People are forgetting that this is a THIRD generation 20NM process with Finfets. Many of the yield issues would have been solved by now as both TSMC and Samsung have had a long time to muck around with them.
Remember its been nearly 4.5 years since 28NM debuted with GPUs too. It just shows you how much Nvidia PR has managed people's expectations and has done a very good job. They would not be making nearly 60% margins up from the early 30s 4 to 5 years ago,or having record profits,which they used to spend billions on Tegra and other areas.
People need to look at them as a whole company and realise they are making far more money per card than they have ever had - even Rollo was making the same analogies years ago about luxury and entitlements,so be wary of being sucked into such arguments.
The same arguments were made,that 28NM was very expensive,etc. Yet the GTX670 at the same dollar price was 20% faster than the GTX580.
The GTX680 was only 10% faster than the GTX670.
If you even look at the JPR figures you will realise that the vast majority of card sales are under $300. IIRC,I read somewhere that of the 15% sales above $300,only 3% are above $450,ie,£310.
Hence,the GTX1080 is not going to really sell in volume - it will be the GTX1070 which is the bigger selling SKU. There is no excuse for the GTX1080 to be like 25% to 30% quicker - it is badge engineered on purpose to that level.
Nvidia made decent money selling a GTX670 which was close to a GTX680,let alone a GTX970 which was not far off a GTX980,or the 8800GT which was not far off the 8800GTX,etc. ATI only had the HD3870 in the latter case.
The GTX1070 is only a 150W TDP card FFS - hardly needs expensive parts for the PCB and cooling in reality.
Too many PC enthusiasts also need to think that piddling increases are not helping the gaming market.
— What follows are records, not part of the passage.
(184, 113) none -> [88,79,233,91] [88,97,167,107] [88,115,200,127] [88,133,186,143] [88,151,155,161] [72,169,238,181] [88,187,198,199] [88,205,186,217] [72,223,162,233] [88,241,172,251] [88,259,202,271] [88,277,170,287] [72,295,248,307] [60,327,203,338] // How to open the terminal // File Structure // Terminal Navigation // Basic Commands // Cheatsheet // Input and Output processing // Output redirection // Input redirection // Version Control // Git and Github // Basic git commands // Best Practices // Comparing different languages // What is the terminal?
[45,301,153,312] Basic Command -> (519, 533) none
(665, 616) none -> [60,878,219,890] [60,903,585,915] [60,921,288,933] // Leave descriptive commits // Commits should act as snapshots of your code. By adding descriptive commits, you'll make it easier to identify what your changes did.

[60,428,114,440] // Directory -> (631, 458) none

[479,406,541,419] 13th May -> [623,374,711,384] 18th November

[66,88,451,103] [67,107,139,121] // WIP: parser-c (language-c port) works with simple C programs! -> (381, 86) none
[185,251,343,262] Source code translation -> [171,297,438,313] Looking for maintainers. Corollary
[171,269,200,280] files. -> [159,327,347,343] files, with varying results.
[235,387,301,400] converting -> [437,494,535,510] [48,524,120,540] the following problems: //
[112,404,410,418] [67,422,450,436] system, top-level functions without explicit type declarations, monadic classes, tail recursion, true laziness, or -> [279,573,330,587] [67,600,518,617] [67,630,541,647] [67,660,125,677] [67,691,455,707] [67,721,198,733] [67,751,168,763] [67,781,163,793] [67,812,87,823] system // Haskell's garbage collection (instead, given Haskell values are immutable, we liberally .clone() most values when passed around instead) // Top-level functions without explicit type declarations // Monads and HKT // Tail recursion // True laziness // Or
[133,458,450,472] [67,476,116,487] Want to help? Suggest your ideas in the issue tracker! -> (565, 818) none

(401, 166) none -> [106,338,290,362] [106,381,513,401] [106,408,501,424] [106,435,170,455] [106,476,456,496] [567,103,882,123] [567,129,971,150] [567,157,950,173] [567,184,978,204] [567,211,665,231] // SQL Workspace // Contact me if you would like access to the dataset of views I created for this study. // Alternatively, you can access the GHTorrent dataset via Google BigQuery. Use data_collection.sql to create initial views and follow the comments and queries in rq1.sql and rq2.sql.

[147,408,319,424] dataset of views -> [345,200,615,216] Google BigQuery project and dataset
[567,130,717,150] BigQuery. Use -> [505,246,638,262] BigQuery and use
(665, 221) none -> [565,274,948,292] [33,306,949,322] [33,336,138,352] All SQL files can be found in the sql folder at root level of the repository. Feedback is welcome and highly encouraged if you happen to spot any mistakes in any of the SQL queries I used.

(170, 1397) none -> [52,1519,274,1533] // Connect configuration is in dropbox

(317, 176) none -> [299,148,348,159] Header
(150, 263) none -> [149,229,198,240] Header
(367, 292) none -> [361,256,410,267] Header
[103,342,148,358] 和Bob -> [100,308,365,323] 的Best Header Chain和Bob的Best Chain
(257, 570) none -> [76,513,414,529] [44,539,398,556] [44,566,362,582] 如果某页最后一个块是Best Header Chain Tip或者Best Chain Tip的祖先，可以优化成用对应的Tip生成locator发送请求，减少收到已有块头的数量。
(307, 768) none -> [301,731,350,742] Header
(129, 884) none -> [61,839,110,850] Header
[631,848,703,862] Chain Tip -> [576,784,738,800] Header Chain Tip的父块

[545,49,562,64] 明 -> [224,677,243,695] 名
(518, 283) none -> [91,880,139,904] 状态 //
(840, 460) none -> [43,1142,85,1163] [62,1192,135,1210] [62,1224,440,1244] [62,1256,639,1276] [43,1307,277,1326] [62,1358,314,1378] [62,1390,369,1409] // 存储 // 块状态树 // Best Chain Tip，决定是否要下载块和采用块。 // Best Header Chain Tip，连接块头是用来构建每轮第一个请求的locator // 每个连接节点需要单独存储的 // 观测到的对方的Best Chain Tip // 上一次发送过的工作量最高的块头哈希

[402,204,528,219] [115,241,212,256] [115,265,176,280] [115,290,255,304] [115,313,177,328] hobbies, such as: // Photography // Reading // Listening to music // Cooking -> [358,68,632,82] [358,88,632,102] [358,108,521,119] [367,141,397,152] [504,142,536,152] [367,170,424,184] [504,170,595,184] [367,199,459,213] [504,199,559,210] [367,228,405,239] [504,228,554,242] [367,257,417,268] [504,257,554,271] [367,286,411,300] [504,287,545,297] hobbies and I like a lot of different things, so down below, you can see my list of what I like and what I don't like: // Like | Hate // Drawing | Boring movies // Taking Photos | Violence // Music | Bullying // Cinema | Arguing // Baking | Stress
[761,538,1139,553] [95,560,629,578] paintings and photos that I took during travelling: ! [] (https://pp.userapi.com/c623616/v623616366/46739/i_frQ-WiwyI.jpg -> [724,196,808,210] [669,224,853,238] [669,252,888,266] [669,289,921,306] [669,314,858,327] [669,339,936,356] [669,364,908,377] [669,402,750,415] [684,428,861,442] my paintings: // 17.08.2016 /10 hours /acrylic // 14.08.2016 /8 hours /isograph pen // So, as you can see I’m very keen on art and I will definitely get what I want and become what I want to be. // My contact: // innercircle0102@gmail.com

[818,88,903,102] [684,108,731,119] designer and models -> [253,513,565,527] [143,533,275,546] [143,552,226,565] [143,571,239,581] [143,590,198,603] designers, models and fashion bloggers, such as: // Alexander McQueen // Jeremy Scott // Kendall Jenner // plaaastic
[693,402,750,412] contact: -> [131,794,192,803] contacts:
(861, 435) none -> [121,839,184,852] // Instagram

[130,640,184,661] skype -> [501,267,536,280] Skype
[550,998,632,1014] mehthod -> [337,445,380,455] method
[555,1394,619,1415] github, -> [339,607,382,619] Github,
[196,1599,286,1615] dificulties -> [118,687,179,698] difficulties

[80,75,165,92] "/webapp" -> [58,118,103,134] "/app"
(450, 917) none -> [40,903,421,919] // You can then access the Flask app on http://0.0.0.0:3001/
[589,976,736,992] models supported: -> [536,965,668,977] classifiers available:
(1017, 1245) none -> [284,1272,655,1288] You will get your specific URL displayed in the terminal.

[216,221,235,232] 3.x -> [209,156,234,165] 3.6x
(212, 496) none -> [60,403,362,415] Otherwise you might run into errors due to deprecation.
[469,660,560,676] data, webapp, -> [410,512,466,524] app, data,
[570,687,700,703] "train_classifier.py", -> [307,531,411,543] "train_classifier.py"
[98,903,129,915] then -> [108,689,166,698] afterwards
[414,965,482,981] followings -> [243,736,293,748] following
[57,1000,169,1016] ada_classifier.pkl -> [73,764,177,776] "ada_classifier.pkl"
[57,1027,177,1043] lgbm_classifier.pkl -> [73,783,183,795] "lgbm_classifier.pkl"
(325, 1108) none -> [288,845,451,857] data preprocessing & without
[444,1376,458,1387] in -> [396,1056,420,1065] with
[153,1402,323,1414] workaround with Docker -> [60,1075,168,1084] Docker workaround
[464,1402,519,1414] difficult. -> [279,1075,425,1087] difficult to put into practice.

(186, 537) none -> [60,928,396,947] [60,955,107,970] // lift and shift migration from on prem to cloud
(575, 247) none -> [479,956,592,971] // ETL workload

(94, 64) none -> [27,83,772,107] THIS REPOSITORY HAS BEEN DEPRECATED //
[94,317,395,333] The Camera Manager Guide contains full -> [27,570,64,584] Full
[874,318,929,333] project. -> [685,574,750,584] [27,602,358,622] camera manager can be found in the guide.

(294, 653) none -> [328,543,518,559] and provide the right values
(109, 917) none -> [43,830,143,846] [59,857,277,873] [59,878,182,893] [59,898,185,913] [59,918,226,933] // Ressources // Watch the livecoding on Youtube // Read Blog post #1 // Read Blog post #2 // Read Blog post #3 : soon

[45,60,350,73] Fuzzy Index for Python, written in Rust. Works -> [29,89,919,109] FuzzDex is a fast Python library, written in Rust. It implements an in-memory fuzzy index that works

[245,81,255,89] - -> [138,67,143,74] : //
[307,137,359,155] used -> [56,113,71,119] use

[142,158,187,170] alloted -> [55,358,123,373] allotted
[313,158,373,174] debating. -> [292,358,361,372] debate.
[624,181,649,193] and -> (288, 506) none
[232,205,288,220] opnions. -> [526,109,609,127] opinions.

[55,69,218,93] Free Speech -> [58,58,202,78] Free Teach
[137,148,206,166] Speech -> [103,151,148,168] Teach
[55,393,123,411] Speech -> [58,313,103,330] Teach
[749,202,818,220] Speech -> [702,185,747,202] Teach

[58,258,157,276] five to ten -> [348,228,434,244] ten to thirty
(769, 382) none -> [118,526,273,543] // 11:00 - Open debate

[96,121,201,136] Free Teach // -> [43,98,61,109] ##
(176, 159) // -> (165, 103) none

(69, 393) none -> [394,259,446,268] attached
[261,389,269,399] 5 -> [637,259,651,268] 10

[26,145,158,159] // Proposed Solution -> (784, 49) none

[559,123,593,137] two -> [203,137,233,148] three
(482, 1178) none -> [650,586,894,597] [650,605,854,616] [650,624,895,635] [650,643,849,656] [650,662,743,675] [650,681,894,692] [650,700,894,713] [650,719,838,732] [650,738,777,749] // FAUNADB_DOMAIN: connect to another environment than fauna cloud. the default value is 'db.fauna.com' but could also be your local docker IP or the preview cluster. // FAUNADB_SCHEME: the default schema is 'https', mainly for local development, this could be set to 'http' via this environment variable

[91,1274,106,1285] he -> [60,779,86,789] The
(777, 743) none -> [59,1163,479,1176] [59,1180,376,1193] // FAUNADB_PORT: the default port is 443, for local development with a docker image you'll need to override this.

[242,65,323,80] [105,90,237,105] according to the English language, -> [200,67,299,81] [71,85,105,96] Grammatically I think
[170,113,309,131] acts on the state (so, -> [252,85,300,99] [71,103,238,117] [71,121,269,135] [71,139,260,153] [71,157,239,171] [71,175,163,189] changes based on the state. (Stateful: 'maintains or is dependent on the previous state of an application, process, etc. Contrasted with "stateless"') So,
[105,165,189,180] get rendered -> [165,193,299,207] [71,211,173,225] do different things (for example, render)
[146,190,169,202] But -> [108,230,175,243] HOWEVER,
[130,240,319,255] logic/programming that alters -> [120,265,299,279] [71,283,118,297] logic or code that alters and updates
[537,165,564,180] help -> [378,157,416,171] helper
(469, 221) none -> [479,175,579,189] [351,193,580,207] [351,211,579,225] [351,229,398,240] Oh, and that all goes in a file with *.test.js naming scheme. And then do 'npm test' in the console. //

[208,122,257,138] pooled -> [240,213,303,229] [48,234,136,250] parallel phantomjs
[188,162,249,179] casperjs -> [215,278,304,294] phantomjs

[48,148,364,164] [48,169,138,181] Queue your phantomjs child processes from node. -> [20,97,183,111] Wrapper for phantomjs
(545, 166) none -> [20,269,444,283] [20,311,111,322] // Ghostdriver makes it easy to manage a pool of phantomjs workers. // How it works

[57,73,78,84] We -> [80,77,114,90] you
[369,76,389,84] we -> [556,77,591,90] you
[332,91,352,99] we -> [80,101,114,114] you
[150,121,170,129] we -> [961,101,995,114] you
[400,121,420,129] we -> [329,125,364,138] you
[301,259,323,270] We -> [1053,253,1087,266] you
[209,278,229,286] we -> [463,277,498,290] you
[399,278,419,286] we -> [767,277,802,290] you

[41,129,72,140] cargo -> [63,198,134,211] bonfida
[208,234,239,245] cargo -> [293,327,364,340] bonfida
It is great for companies - but if people are getting worse increases from cheaper cards or need to spend more and more to get performance increases,ie,the equivalent performance jump to the GTX670 over the GTX580 is not $400 but $600 to $700 now,it means either a lot of people will have slowish cards or ones keeping them longer and longer.
Remember if a gamer who spends £150 decides to spend £300,they probably will keep the card longer.
Nvidia has essentially jacked up the performance increase we got from the GTX580 to the GTX670 by 50% to 70% and not even inflation is that high.
In the end it means devs will still have to target a low performance base for PCs,and this is what is increasingly happening with PC only games,and the rest just generate far more income from consoles.
People complain that consoles are holding back PC gaming - it is the poorer and poorer increases we are getting with graphics cards which is doing that.
It is probably what happened with The Witcher 3 - why it was downgraded.
The dev probably realised with that level of image quality,hardly anybody with a gaming PC could run the game,so they made the graphics more in line with what the common cards could handle.